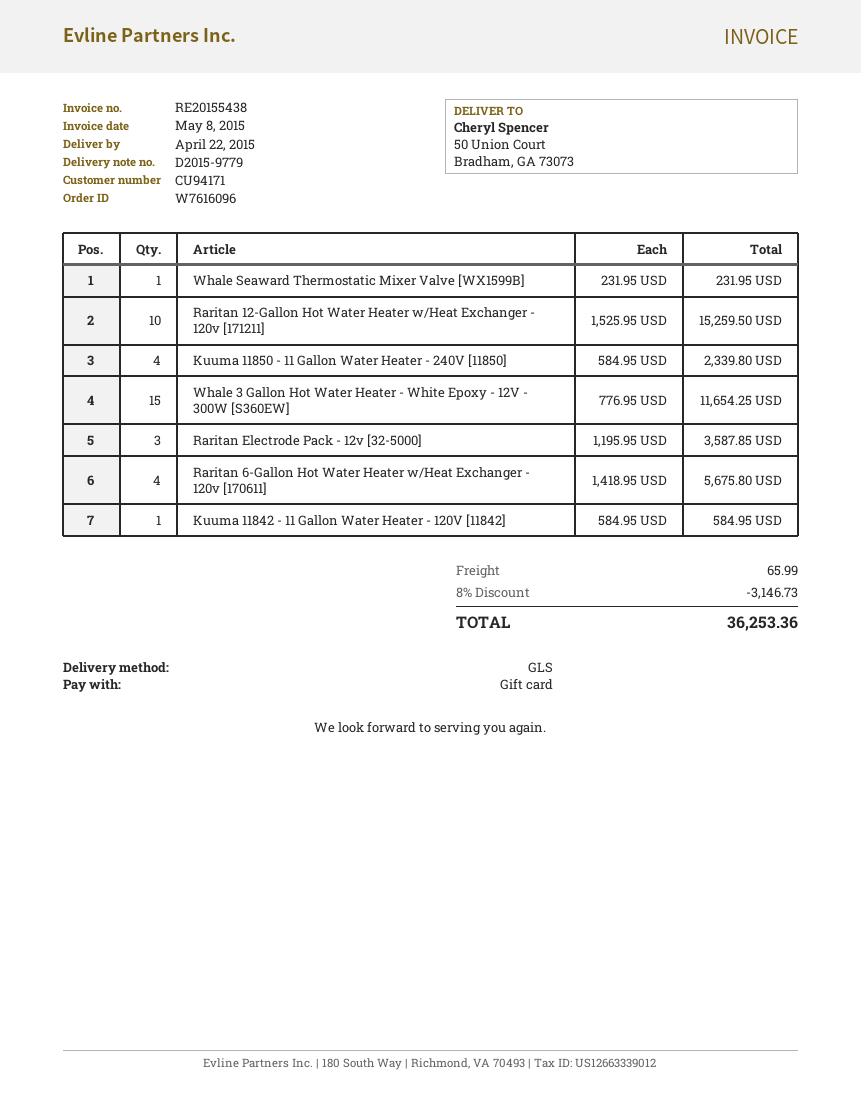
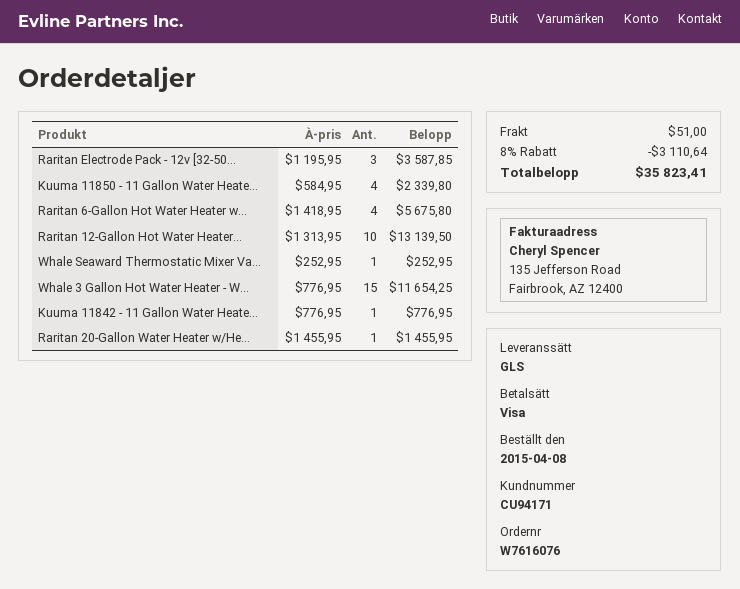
order number: W7616096 -> W7616076
payment method: gift card -> Visa
Whale Seaward Thermostatic Mixer Valve [WX1599B]: 1 x 231.95 = 231.95 -> 1 x 252.95 = 252.95
Raritan 12-Gallon Hot Water Heater w/Heat Exchanger - 120v [171211]: 10 x 1525.95 = 15259.50 -> 10 x 1313.95 = 13139.50
Kuuma 11842 - 11 Gallon Water Heater - 120V [11842]: 1 x 584.95 = 584.95 -> 1 x 776.95 = 776.95
Raritan 20-Gallon Water Heater w/He...: none -> 1 x 1455.95 = 1455.95
discount: 8% = 3146.73 -> 8% = 3110.64
shipping: 65.99 -> 51.00
total: 36253.36 -> 35823.41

▶ **EXERCISE REQUIREMENTS**
Output, exactly and with nothing else, the lines from the line containing "discount: 8% = 3146.73 -> 8% = 3110.64" to the end of the entries.

▶ **RESULT OF THE TASK**
discount: 8% = 3146.73 -> 8% = 3110.64
shipping: 65.99 -> 51.00
total: 36253.36 -> 35823.41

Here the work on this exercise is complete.